Input data
────────
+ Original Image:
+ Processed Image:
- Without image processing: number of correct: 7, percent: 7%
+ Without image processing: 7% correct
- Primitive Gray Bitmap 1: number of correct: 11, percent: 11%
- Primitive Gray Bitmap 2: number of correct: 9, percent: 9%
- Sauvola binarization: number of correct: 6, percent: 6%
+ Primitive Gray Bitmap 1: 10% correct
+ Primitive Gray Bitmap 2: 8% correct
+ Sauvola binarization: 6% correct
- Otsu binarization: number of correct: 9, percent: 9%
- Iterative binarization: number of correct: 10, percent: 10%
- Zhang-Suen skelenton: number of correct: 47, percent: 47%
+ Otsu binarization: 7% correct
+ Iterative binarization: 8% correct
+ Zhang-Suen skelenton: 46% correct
────────
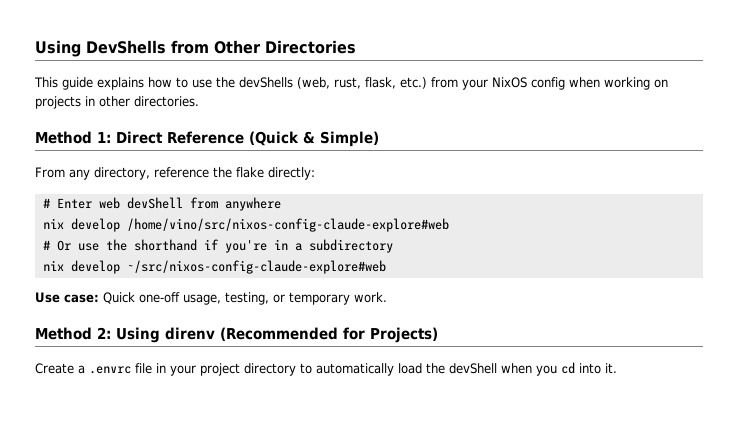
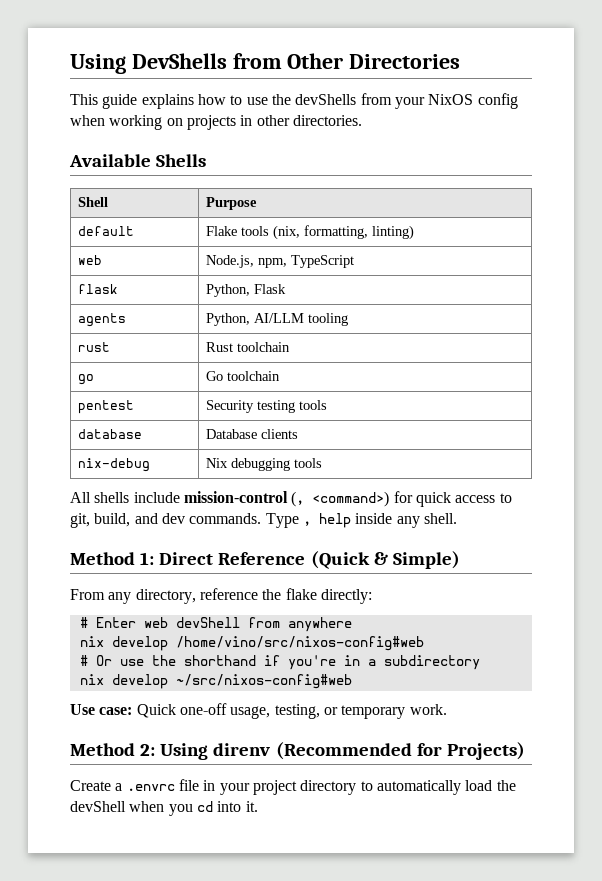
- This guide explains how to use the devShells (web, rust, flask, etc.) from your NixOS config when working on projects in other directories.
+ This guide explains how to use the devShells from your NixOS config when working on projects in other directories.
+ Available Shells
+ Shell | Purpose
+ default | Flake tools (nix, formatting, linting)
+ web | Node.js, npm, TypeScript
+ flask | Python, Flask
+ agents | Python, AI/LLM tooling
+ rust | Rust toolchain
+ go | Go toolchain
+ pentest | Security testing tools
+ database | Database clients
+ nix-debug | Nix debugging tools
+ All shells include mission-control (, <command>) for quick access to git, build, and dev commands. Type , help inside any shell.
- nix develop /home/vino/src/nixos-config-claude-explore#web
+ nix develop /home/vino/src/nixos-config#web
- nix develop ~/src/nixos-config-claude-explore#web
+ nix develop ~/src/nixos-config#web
────────
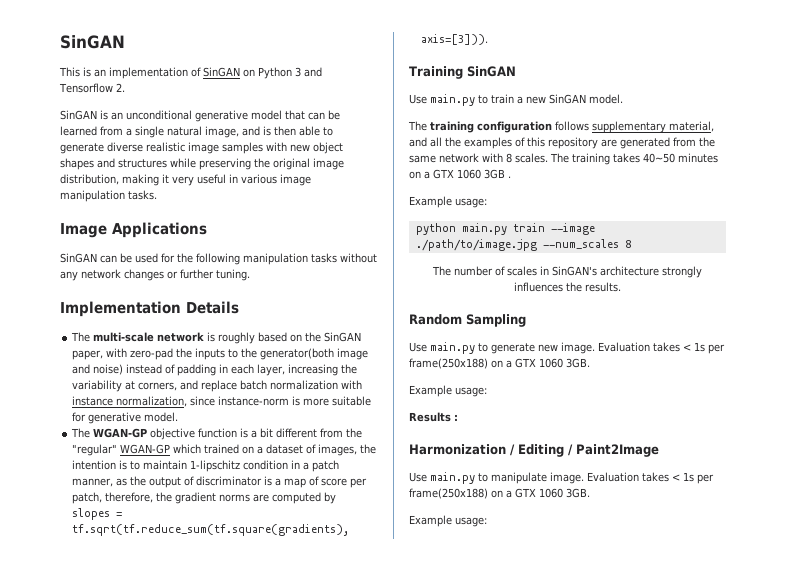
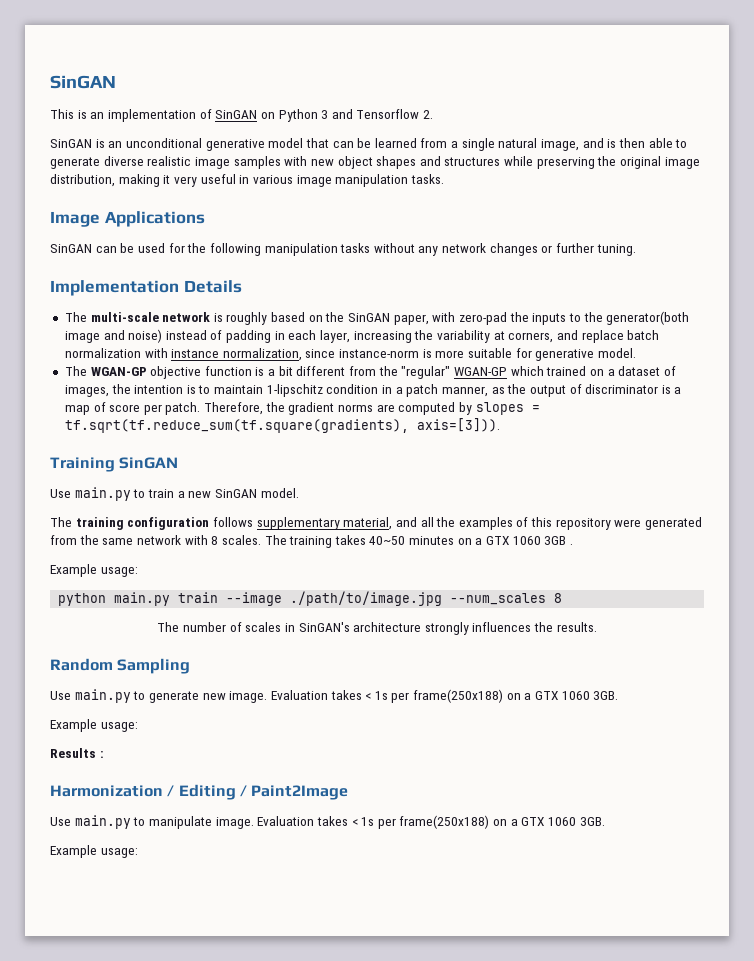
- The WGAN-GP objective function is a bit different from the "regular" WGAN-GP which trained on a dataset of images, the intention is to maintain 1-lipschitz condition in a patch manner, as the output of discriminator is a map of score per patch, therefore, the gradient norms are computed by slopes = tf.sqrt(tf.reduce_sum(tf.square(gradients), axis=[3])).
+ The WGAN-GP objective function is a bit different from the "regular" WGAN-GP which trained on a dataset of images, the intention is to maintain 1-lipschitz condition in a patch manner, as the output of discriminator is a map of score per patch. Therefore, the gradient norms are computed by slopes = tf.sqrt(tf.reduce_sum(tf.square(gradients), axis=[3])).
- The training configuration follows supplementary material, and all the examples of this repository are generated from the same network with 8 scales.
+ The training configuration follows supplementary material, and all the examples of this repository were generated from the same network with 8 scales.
────────
Task requirements
In the entries above, which lines hold the string "configuration"? Report all of them.

Result of the task
- The training configuration follows supplementary material, and all the examples of this repository are generated from the same network with 8 scales.
+ The training configuration follows supplementary material, and all the examples of this repository were generated from the same network with 8 scales.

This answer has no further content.